Renu Setna's stage work includes Khahil Gibran at the Commonwealth Theatre in London, Shakespeare roles , Gandhi directed by Peter Stevenson with John Castle in the title role at the Tricycle Theatre, and the role of the Chaplain in Mother Courage and Her Children by Bertolt Brecht also directed by Peter Stevenson for Internationalist Theatre for which he gained good notices in The Stage.

On 19 May 2003, Setna was quoted in BBC News alongside Albert Moses saying that British programmes should be hiring British Asian actors rather than actors from India.

Roles
Setna is known for playing Asian characters in British television and films.

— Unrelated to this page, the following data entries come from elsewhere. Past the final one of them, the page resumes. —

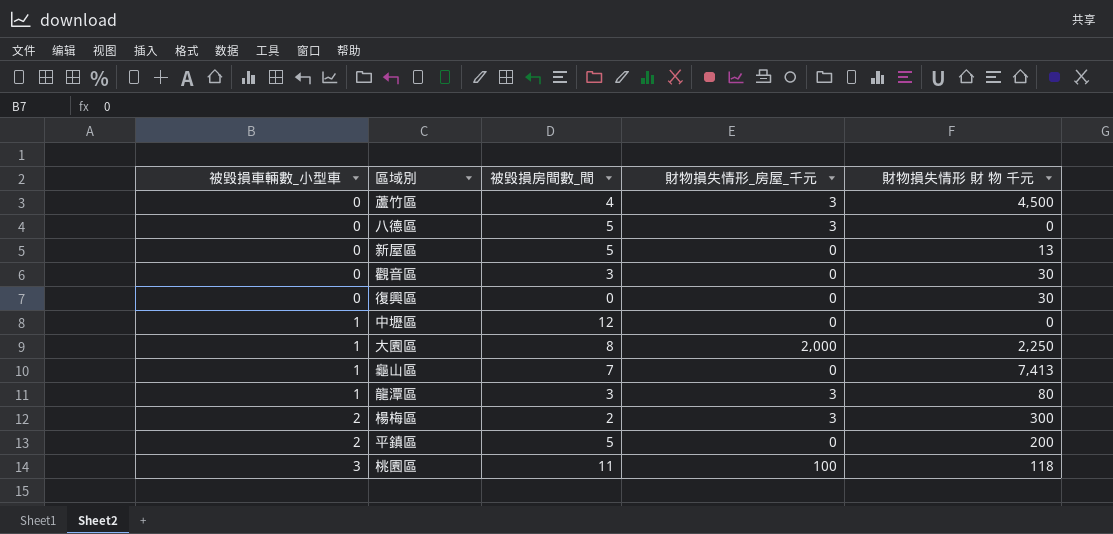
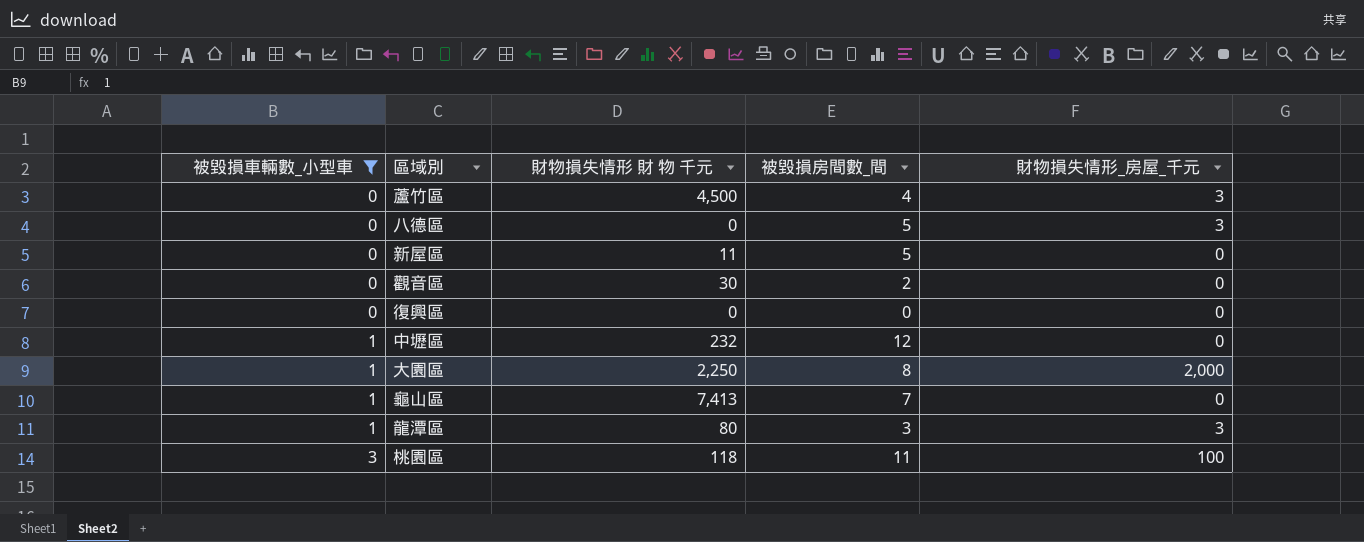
filter: none -> 被毀損車輛數_小型車 != 2
column 財物損失情形 財 物 千元 | position: 5 -> 3
新屋區 | 財物損失情形 財 物 千元: 13 -> 11
觀音區 | 被毀損房間數_間: 3 -> 2
復興區 | 財物損失情形 財 物 千元: 30 -> 0
中壢區 | 財物損失情形 財 物 千元: 0 -> 232

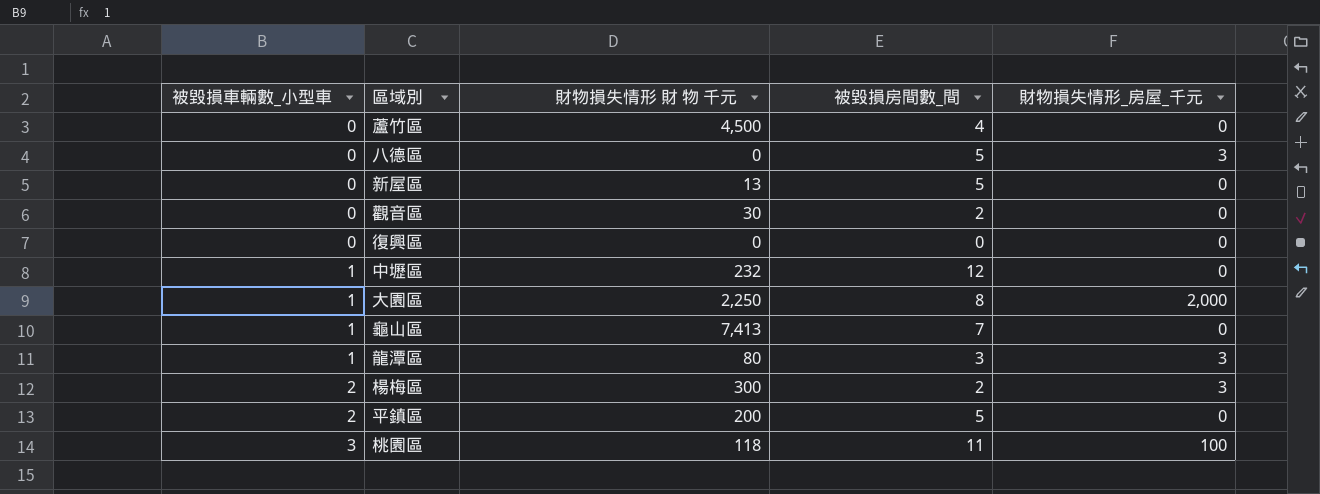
filter: 被毀損車輛數_小型車 != 2 -> none
蘆竹區 | 財物損失情形_房屋_千元: 3 -> 0
新屋區 | 財物損失情形 財 物 千元: 11 -> 13

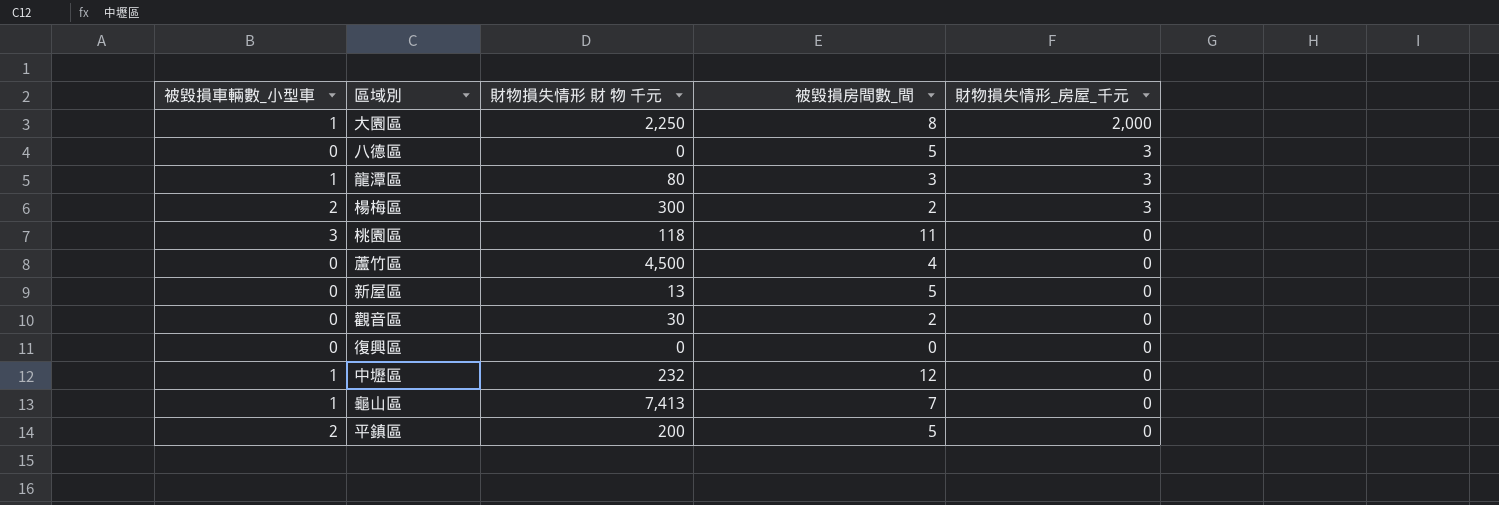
row order: 被毀損車輛數_小型車 ascending -> 財物損失情形_房屋_千元 descending
桃園區 | 財物損失情形_房屋_千元: 100 -> 0

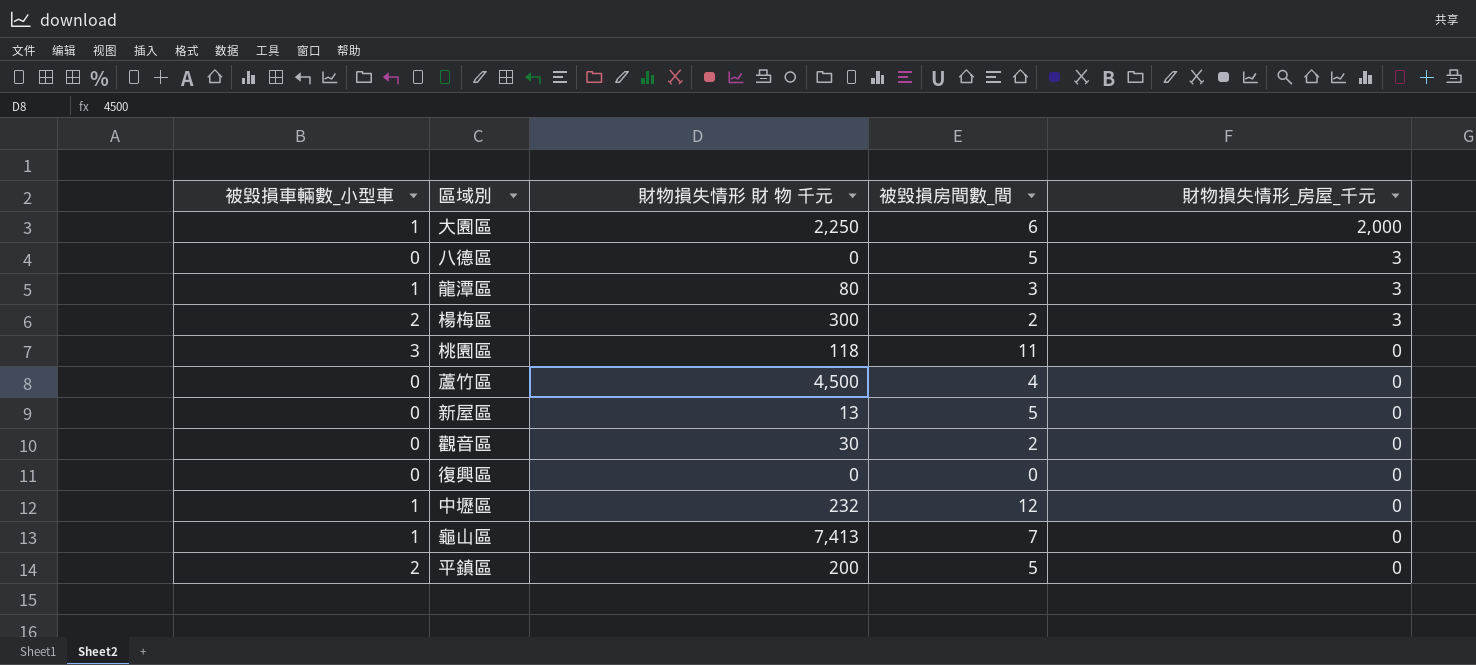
大園區 | 被毀損房間數_間: 8 -> 6

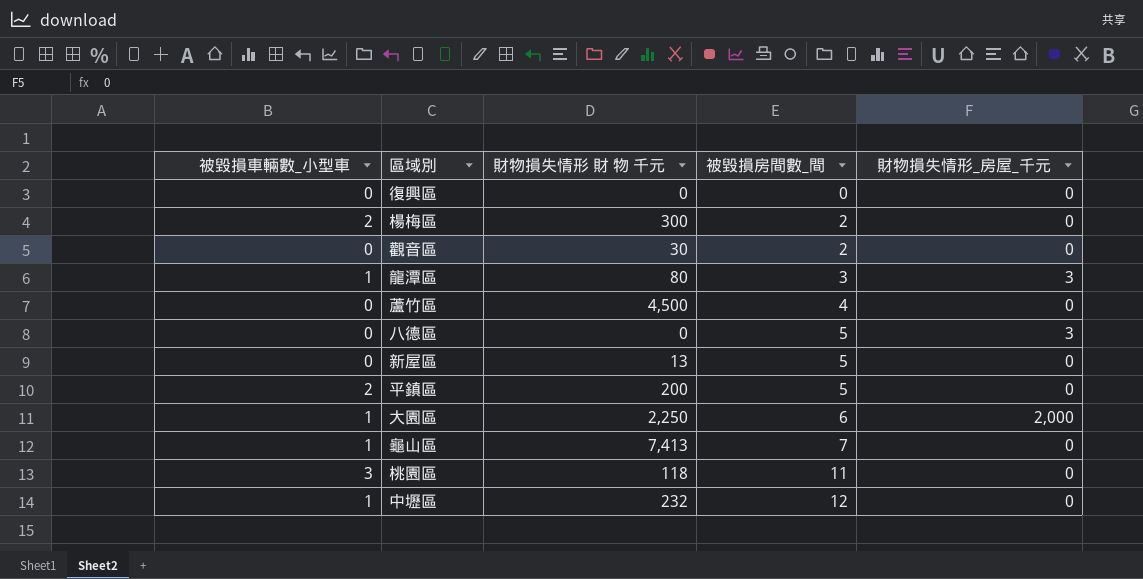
row order: 財物損失情形_房屋_千元 descending -> 被毀損房間數_間 ascending
楊梅區 | 財物損失情形_房屋_千元: 3 -> 0

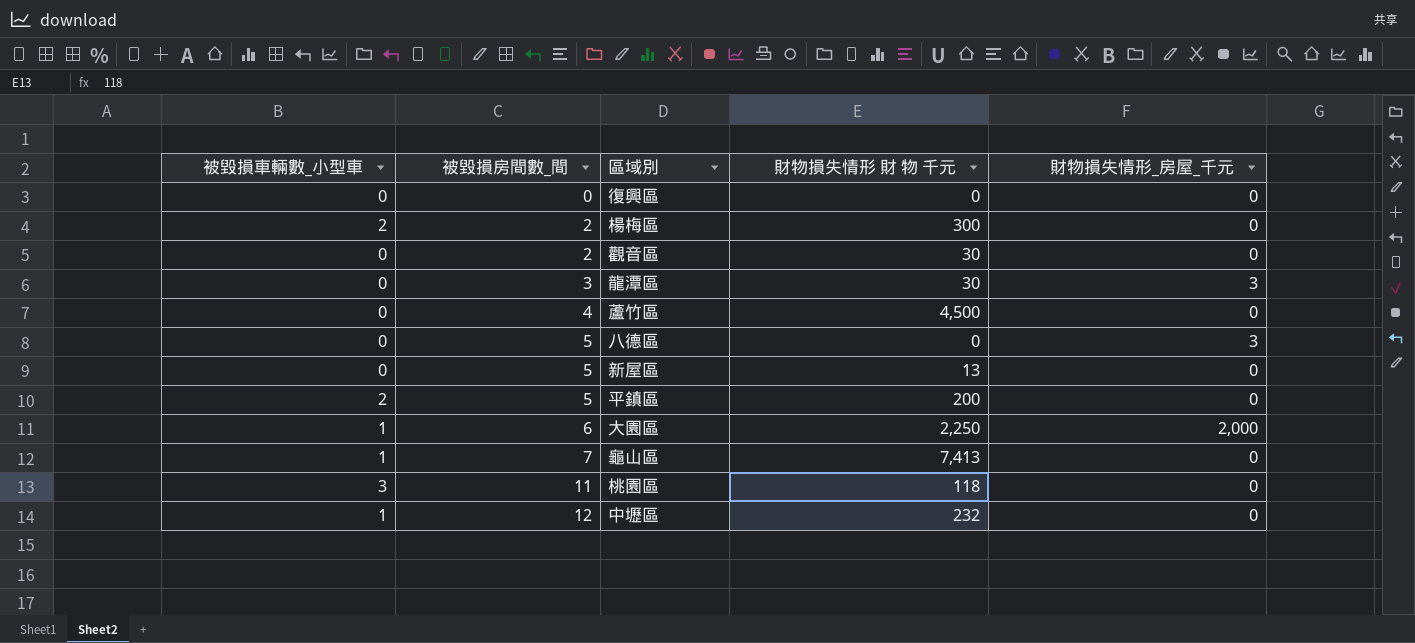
column 被毀損房間數_間 | position: 4 -> 2
龍潭區 | 被毀損車輛數_小型車: 1 -> 0
龍潭區 | 財物損失情形 財 物 千元: 80 -> 30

He lives in Wimbledon, London, England.

References

External links
 
 https://www.arthur-conan-doyle.com/index.php?title=Renu_Setna

Alumni of RADA
Living people
Male actors from Karachi
Naturalised citizens of the United Kingdom
British male stage actors
British male film actors
British male television actors
20th-century British male actors
21st-century British male actors
Parsi people
British male actors of Indian descent
Indian emigrants to the United Kingdom
British people of Parsi descent
British Zoroastrians
Year of birth missing (living people)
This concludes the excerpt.